● TRY IT: Out of the data below, copy every line with the string "Money".

[Stored records]
»»

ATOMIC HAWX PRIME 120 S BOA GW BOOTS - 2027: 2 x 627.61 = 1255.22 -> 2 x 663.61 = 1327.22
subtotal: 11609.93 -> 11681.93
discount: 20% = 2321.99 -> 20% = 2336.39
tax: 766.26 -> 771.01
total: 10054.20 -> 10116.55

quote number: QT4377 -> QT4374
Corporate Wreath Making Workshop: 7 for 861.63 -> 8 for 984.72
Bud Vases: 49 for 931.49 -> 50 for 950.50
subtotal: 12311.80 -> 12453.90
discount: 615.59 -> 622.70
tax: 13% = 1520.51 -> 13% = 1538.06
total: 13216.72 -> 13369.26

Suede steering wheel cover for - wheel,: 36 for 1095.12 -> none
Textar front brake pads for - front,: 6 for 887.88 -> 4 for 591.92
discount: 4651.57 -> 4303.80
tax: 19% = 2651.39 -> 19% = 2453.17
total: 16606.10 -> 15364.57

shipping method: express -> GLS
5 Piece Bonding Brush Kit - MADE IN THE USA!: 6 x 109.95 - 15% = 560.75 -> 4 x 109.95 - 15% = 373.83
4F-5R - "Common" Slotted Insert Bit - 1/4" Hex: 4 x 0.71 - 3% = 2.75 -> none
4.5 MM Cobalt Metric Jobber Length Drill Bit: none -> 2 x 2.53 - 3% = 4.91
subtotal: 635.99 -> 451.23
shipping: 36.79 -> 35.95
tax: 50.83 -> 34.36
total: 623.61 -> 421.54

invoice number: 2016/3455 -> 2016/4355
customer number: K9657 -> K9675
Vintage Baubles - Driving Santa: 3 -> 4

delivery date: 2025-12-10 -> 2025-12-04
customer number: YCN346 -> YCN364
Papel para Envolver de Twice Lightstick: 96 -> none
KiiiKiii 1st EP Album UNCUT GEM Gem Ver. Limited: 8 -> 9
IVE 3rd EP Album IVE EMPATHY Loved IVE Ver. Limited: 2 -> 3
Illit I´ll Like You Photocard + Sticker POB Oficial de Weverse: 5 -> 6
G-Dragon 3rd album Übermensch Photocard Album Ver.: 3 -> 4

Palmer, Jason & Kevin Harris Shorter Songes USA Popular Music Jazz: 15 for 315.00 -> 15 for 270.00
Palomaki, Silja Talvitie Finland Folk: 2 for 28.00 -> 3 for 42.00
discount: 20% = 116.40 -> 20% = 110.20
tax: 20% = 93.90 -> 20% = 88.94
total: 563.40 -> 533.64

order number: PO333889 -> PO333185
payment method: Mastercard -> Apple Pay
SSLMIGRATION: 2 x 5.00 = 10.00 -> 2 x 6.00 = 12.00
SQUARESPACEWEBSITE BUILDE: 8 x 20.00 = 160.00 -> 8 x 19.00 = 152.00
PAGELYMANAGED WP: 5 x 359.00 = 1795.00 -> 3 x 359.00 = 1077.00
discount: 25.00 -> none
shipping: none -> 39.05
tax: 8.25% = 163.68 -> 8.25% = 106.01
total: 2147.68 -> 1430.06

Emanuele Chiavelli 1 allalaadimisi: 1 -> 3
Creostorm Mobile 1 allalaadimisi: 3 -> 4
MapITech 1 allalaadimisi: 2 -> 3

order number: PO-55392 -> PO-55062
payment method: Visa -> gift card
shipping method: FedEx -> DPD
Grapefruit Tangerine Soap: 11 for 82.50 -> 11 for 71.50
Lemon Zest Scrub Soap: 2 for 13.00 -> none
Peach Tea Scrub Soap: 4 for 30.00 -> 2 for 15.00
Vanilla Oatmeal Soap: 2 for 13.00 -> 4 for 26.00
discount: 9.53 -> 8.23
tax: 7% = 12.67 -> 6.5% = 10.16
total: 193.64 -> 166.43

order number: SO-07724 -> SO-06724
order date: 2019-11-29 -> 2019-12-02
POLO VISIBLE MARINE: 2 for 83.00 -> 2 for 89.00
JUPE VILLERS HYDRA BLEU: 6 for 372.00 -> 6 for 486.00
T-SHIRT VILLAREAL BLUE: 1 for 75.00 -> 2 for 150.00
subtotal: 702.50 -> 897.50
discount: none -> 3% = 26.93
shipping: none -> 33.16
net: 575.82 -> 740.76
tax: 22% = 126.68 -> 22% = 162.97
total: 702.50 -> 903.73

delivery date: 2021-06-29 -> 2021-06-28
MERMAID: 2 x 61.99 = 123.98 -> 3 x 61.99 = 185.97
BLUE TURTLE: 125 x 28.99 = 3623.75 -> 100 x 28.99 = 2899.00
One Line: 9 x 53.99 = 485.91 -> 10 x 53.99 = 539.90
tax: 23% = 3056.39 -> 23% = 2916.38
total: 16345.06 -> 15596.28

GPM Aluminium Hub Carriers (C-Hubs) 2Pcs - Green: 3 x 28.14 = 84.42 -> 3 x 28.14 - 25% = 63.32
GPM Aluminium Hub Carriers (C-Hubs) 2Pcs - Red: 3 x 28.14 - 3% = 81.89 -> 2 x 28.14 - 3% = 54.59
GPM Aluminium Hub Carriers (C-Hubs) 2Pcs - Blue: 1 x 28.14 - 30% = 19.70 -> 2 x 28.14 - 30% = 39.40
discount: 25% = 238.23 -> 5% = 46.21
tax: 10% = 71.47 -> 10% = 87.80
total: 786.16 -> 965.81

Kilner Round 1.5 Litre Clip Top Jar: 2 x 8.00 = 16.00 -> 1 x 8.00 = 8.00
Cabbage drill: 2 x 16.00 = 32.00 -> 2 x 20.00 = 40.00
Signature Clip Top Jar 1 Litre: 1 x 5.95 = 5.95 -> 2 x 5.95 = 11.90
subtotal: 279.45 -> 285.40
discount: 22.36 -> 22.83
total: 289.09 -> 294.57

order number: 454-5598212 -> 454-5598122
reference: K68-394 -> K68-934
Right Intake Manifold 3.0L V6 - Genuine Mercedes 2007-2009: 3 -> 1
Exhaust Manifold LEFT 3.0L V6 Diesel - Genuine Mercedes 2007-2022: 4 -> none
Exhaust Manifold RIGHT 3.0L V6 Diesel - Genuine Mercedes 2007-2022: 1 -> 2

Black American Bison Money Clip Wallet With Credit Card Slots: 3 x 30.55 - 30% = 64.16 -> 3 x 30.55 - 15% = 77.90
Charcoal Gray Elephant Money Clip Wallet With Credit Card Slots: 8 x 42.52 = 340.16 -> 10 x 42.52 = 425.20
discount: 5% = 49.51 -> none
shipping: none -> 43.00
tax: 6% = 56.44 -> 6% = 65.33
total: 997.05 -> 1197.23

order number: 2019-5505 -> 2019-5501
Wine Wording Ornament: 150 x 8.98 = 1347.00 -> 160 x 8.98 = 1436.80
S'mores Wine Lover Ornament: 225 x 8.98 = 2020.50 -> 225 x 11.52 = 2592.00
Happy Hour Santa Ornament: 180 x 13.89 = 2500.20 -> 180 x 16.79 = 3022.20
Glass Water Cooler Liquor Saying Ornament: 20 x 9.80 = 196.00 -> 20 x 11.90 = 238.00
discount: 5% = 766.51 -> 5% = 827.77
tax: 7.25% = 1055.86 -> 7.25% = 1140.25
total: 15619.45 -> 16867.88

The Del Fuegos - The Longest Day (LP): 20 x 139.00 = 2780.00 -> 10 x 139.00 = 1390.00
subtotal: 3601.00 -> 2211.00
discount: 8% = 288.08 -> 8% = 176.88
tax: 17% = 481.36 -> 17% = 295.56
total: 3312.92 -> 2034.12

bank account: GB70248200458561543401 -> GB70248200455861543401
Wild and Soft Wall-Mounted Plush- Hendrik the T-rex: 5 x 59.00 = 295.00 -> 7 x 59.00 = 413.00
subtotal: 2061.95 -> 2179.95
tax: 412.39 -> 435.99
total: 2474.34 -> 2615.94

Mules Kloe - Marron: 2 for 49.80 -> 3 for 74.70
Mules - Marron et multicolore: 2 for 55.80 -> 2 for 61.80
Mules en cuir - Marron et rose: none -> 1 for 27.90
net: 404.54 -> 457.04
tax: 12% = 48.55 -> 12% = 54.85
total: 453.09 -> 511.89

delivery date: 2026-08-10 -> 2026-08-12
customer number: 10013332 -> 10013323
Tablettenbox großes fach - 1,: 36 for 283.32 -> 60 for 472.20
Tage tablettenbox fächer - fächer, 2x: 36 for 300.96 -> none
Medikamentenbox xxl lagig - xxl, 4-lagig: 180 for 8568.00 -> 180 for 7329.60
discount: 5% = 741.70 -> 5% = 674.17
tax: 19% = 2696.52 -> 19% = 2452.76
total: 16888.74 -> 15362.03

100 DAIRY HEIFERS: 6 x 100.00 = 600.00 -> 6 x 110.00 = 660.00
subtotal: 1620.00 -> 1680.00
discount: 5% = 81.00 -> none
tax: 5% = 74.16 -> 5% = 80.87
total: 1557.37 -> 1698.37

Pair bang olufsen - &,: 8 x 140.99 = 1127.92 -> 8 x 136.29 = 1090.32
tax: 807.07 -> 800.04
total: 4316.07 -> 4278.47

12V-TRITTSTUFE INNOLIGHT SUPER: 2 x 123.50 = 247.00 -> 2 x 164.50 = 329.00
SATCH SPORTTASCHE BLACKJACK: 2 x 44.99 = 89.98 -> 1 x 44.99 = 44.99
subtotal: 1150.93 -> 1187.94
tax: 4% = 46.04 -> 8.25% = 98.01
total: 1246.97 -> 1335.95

««

● WRITTEN REPLY:
Black American Bison Money Clip Wallet With Credit Card Slots: 3 x 30.55 - 30% = 64.16 -> 3 x 30.55 - 15% = 77.90
Charcoal Gray Elephant Money Clip Wallet With Credit Card Slots: 8 x 42.52 = 340.16 -> 10 x 42.52 = 425.20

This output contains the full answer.